**Work required**. Repeat the records below exactly from the line containing "row Dolor: none | 6 -> none" to the line containing "Lorem | Nullable ints: 4 -> 6", taking in both of those lines. Drop the pictures.

**Records for the exercise**.
———
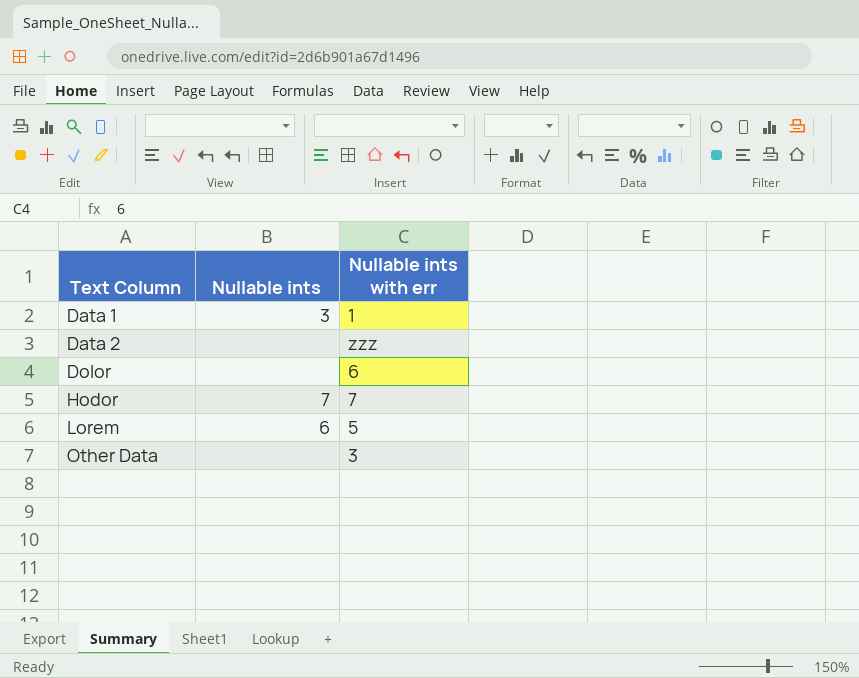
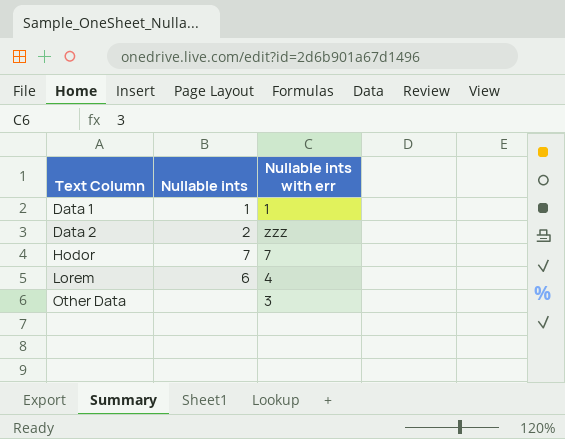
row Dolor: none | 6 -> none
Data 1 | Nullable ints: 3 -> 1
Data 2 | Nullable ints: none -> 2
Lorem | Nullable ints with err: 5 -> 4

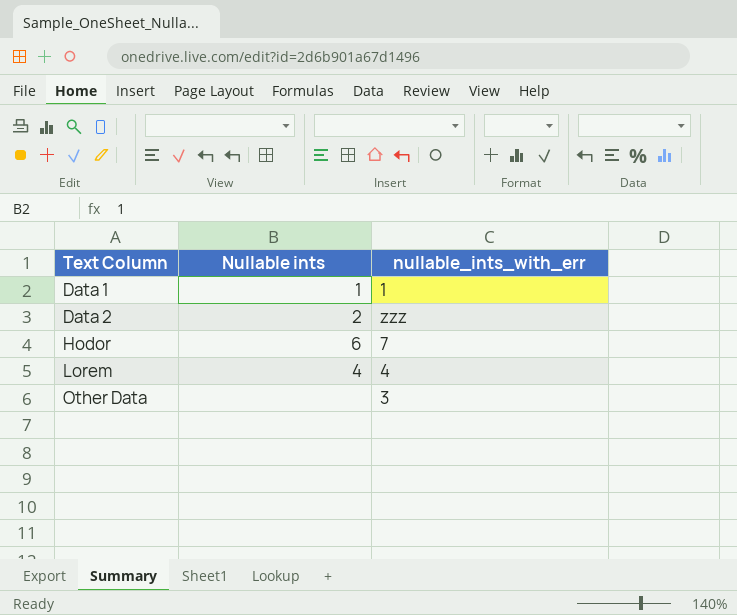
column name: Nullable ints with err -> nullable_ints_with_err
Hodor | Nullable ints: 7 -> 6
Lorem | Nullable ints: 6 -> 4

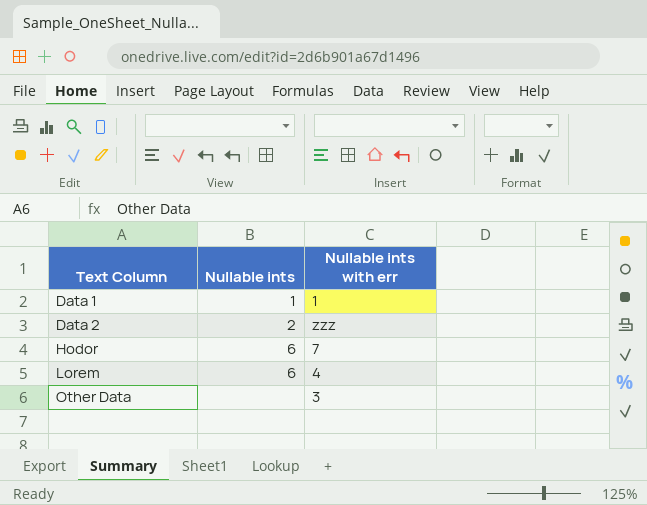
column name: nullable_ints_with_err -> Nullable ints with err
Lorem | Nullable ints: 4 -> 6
———
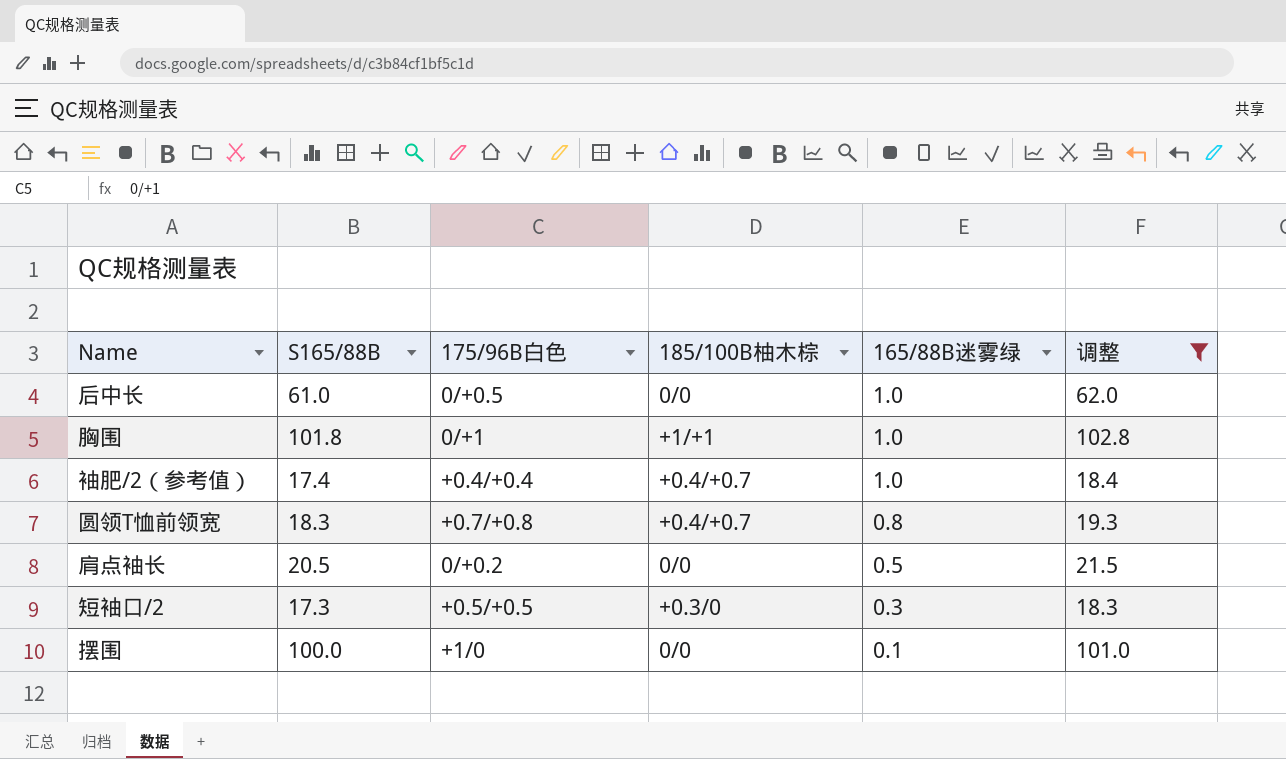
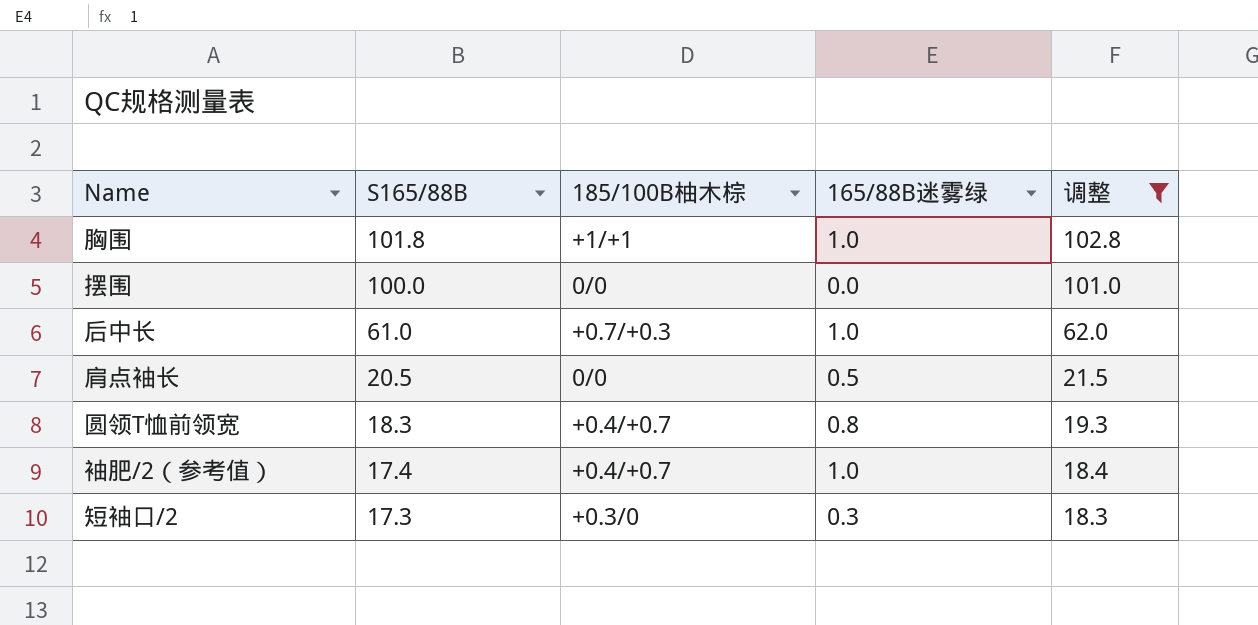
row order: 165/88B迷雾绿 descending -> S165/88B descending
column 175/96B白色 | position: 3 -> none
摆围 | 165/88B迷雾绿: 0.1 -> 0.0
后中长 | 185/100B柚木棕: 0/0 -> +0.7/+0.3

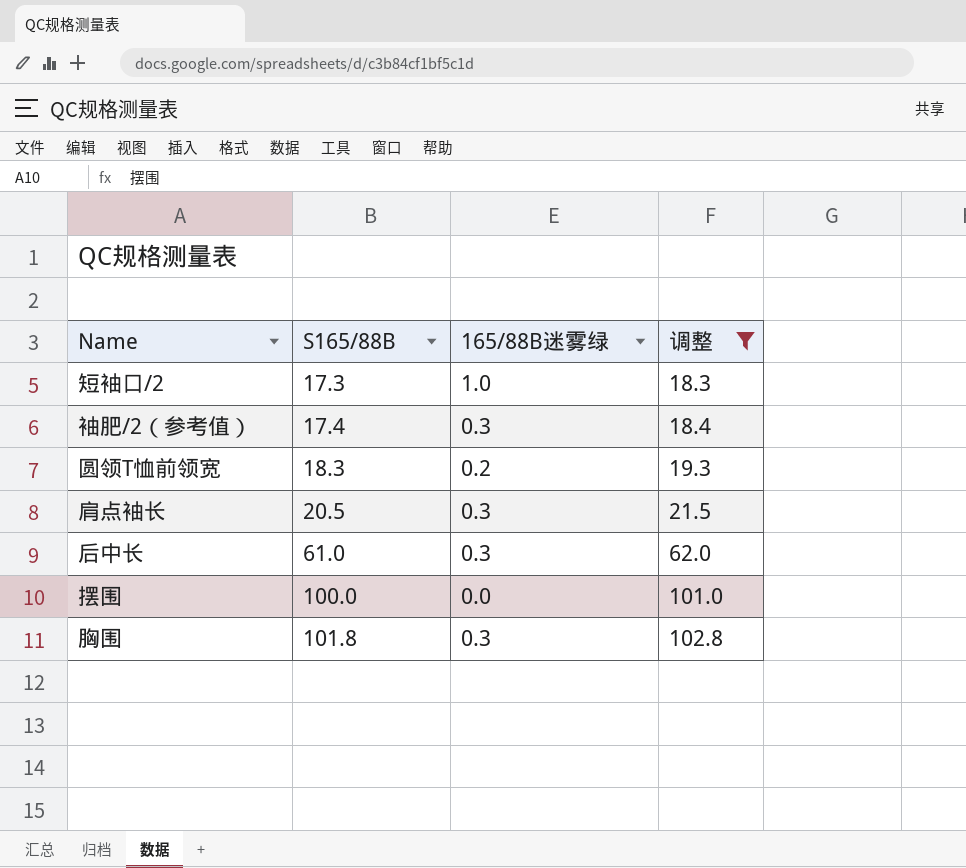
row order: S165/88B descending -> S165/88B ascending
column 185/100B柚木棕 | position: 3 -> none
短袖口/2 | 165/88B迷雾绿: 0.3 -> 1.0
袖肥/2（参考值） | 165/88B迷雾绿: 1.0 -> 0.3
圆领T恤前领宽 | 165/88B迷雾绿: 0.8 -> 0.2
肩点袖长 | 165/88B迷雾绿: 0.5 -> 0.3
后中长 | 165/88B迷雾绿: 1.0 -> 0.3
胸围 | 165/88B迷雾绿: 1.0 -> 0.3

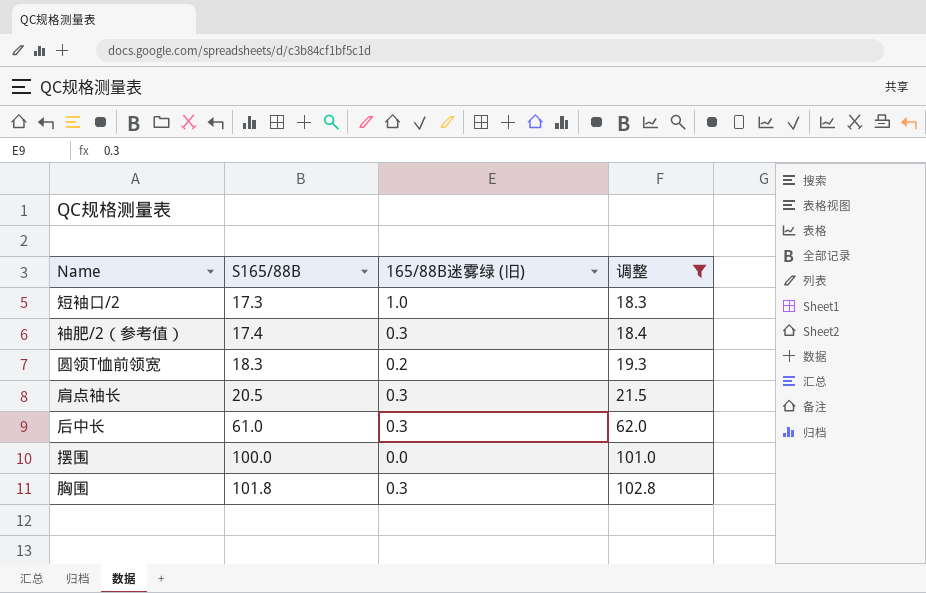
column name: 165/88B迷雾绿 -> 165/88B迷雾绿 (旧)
———
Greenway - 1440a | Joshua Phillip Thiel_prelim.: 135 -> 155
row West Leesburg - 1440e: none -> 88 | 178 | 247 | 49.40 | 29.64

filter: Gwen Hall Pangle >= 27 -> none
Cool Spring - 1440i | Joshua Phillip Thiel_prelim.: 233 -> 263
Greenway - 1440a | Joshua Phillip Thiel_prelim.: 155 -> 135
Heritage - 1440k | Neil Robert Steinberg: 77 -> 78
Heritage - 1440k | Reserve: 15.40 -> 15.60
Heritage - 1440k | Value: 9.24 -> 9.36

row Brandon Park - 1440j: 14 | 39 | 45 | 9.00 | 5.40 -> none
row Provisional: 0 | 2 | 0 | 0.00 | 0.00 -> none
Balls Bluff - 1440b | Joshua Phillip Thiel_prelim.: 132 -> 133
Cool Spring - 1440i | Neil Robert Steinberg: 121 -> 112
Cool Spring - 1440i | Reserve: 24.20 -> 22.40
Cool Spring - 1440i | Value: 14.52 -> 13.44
———
**Response to the task**.
row Dolor: none | 6 -> none
Data 1 | Nullable ints: 3 -> 1
Data 2 | Nullable ints: none -> 2
Lorem | Nullable ints with err: 5 -> 4

column name: Nullable ints with err -> nullable_ints_with_err
Hodor | Nullable ints: 7 -> 6
Lorem | Nullable ints: 6 -> 4

column name: nullable_ints_with_err -> Nullable ints with err
Lorem | Nullable ints: 4 -> 6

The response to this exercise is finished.